The Arctic Doesn’t Belong to NATO or NORAD 

The Arctic belongs to the Inuit and other Indigenous peoples who live on the Arctic territory of several nation-states, whose right it is to decide what happens there. This and their opposition to the militarization of the Arctic under U.S. command for the “benefits” it will allegedly bring them is always kept hidden. Prime Minister Trudeau revealed a guilty conscience when he recently toured military installations in the arctic with the head of NATO when he stated: “We can never forget that sovereignty doesn’t come through soldiers or scientists, it comes through the people who have lived here for millennia. Everything we do here has to not just be in support of them but drawing support from them for everything we do.” 

Who is fooling? Perhaps he thinks his appointment of an Inuit woman and former president of the Arctic Circumpolar Conference as Governor General and, in that capacity, the nominal Commander-in-Chief of the Canadian Armed Forces (a position that really falls to the President of the United States as a consequence of Canada’s membership in NORAD and NATO) will convince the Inuit that their concerns of yesterday have been taken care of and no longer apply today? 
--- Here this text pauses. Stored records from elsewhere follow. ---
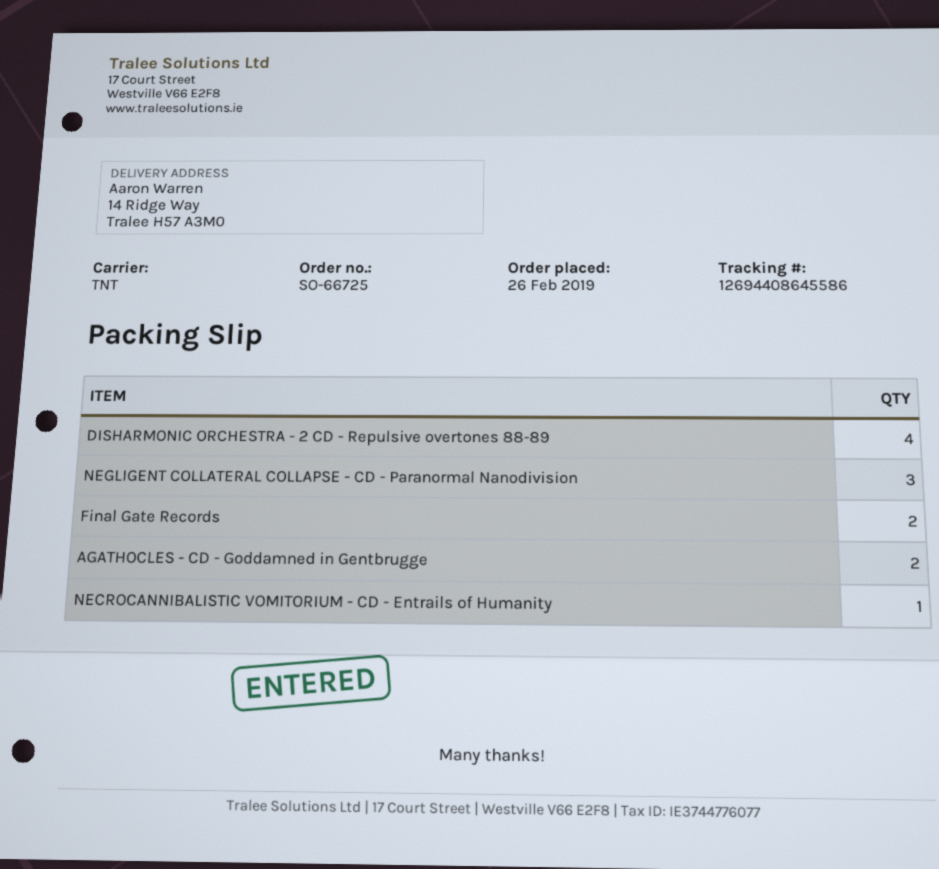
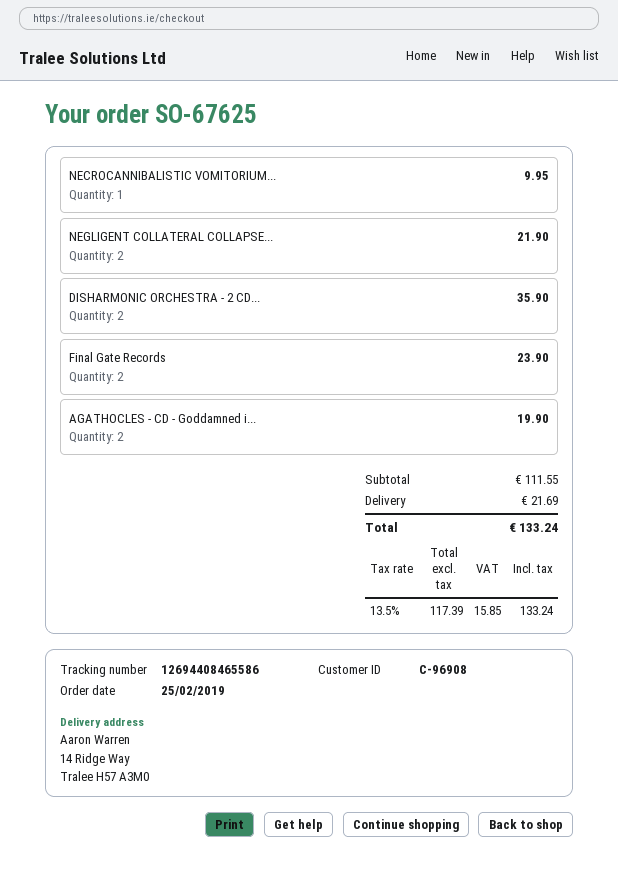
order number: SO-66725 -> SO-67625
order date: 2019-02-26 -> 2019-02-25
tracking number: 12694408645586 -> 12694408465586
DISHARMONIC ORCHESTRA - 2 CD - Repulsive overtones 88-89: 4 -> 2
NEGLIGENT COLLATERAL COLLAPSE - CD - Paranormal Nanodivision: 3 -> 2

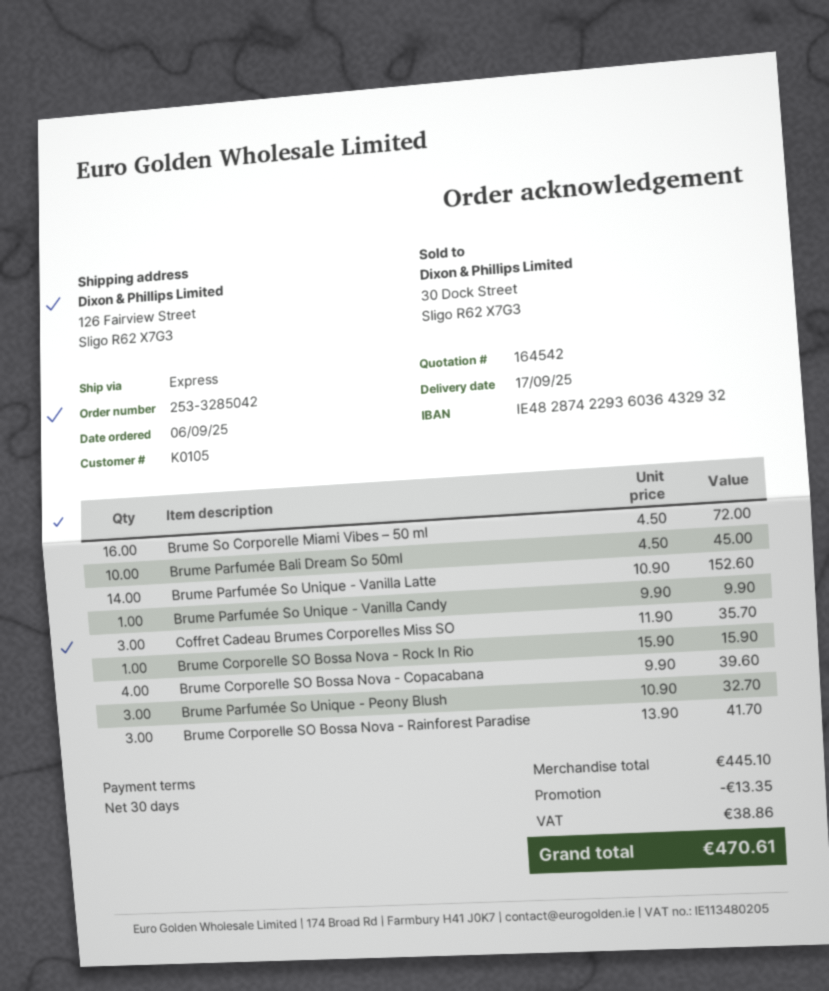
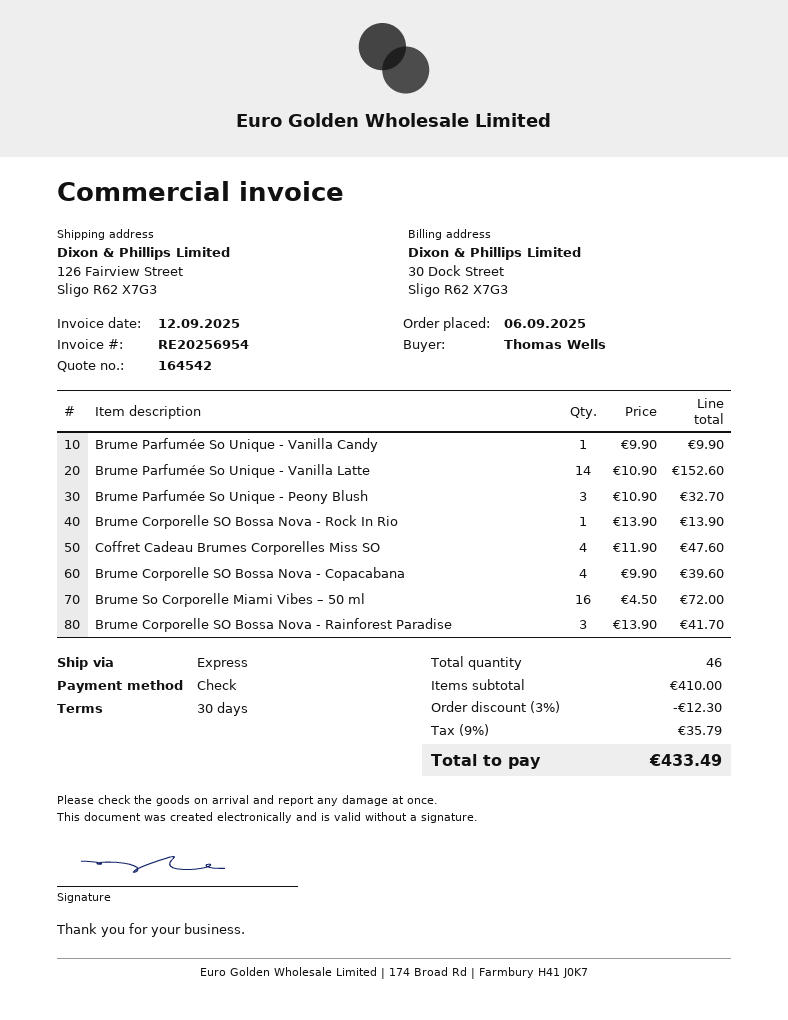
Brume Parfumée Bali Dream So 50ml: 10 x 4.50 = 45.00 -> none
Coffret Cadeau Brumes Corporelles Miss SO: 3 x 11.90 = 35.70 -> 4 x 11.90 = 47.60
Brume Corporelle SO Bossa Nova - Rock In Rio: 1 x 15.90 = 15.90 -> 1 x 13.90 = 13.90
subtotal: 445.10 -> 410.00
discount: 13.35 -> 12.30
tax: 38.86 -> 35.79
total: 470.61 -> 433.49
In 1989, when she was president of the Arctic Circumpolar Conference, current Governor General Mary Simon advocated for an Arctic zone of peace. “Any excessive military build-up in the North, whether by the [then] Soviet Union or the United States, only serves to divide the Arctic, perpetuate East-West tensions and the arms race, and put our people on opposing sides,” she wrote at the time.[1] Clearly, the demand to compromise one’s conscience has become the vogue in the imperialist world of the 21st century. 

Militarizing the Arctic and placing it under U.S. control neither supports the people of the North nor has their support. This is precisely why it is all presented as a response to the security dangers allegedly posed by Russia and China, rather than a demand of the U.S. militarists and the biggest oligopolies to control the land, resources and trade routes they covet in their striving to control the world. 

Instead of militarizing the Arctic, which only increases tensions, Canada should demand its demilitarization permitting the peoples who live in the Arctic to establish friendly relations and sustainable communities throughout their territories.